Bonjour AUTO-IMMUNE,

désolé d'apprendre toutes ces maladies auto-immunes dont tu souffres.

En fait, pour le calcul (mais il faut confirmation du taux de 70%), Il faut d'abord prendre le taux le plus élevé. Dans ce cas 70% :

70% : capacité restante 30%, puis 30 x 20% = 6%, d'où un taux de 76% d'invalidité.

Ce qui serait supérieur à 60%, donc une retraite pour invalidité d'au moins 50% du dernier traitement détenu au moins 6 mois avant la mise à la retraite pour invalidité. Je dis "au moins", car tout dépend si ton ancienneté te permettrait d'avoir plus en fonction des années cotisées (mais souvent il faut déjà avoir cotisé plus de 20 ans pour cela).

La C.N.R.A.C.L. met entre 2 et 3 mois pour traiter le dossier (une fois complet). En fait, c'est à l'employeur de l'envoyer à la C.N.R.A.C.L.. Pour savoir où en est le dossier il suffit de téléphoner à la C.N.R.A.C.L. (il faut être patient, car c'est souvent occupé).
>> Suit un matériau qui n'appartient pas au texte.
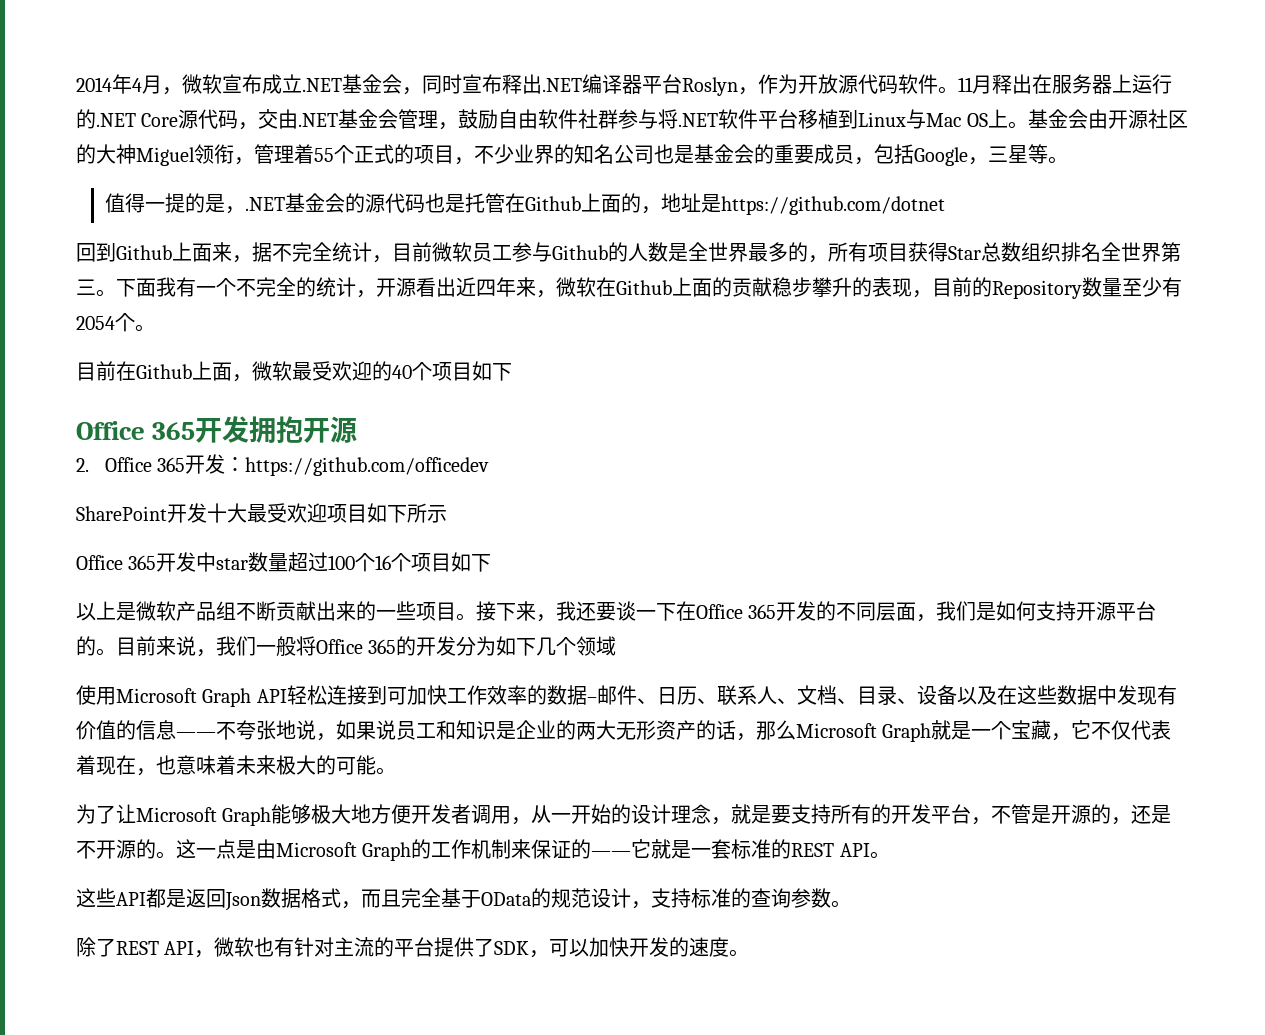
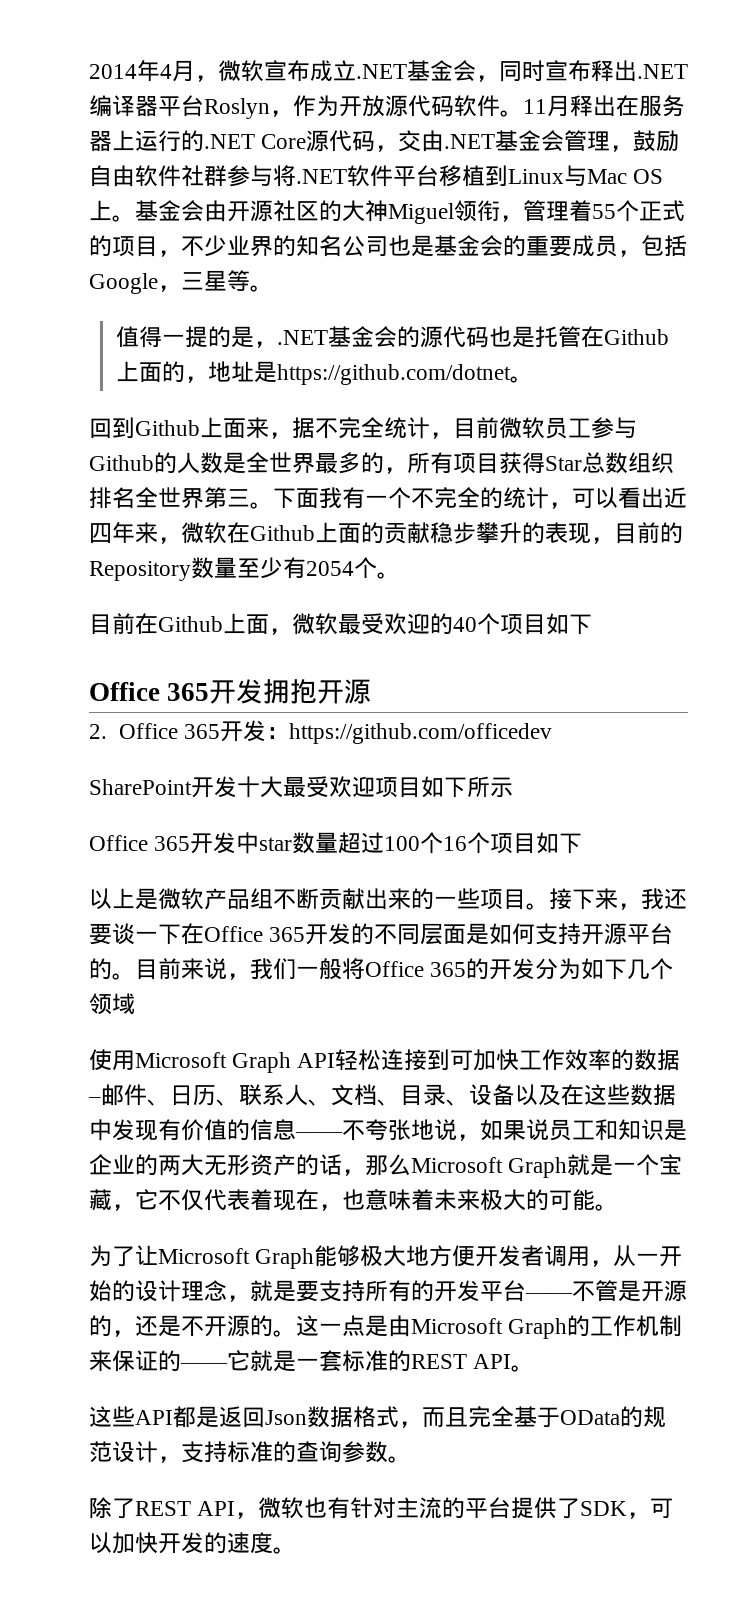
(945, 205) none -> [510,376,534,383] 。
[376,277,416,297] 开源 -> [572,487,618,509] 可以
[916,601,977,622] ，我们 -> (467, 934) none
[971,817,992,825] ， -> [525,1293,573,1299] ——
Concernant l'assurance de complément de salaire. Il faut lire les clauses, mais il se pourrait que le complément salaire se transforme en rente d'invalidité une fois à la retraite pour invalidité. Dans ce cas, elle continuera à verser ce complément jusqu'à l'âge légal de départ à la retraite. Mais tout dépend du contrat souscrit. :smile:



Pour Pericoloso :

Il y a également la possibilité de demander l'A.A.H. qui permettrait d'avoir un peu plus (759€98/mois). Il faudra faire une demande à la M.D.P.H. pour cela. Ensuite la C.A.F. demandera d'abord de faire les démarches pour l'A.S.I.. Une fois le montant connu de la retraite pour invalidité et de l'éventuelle A.S.I., la C.A.F. versera la différence jusqu'à concurence de 759€98/mois.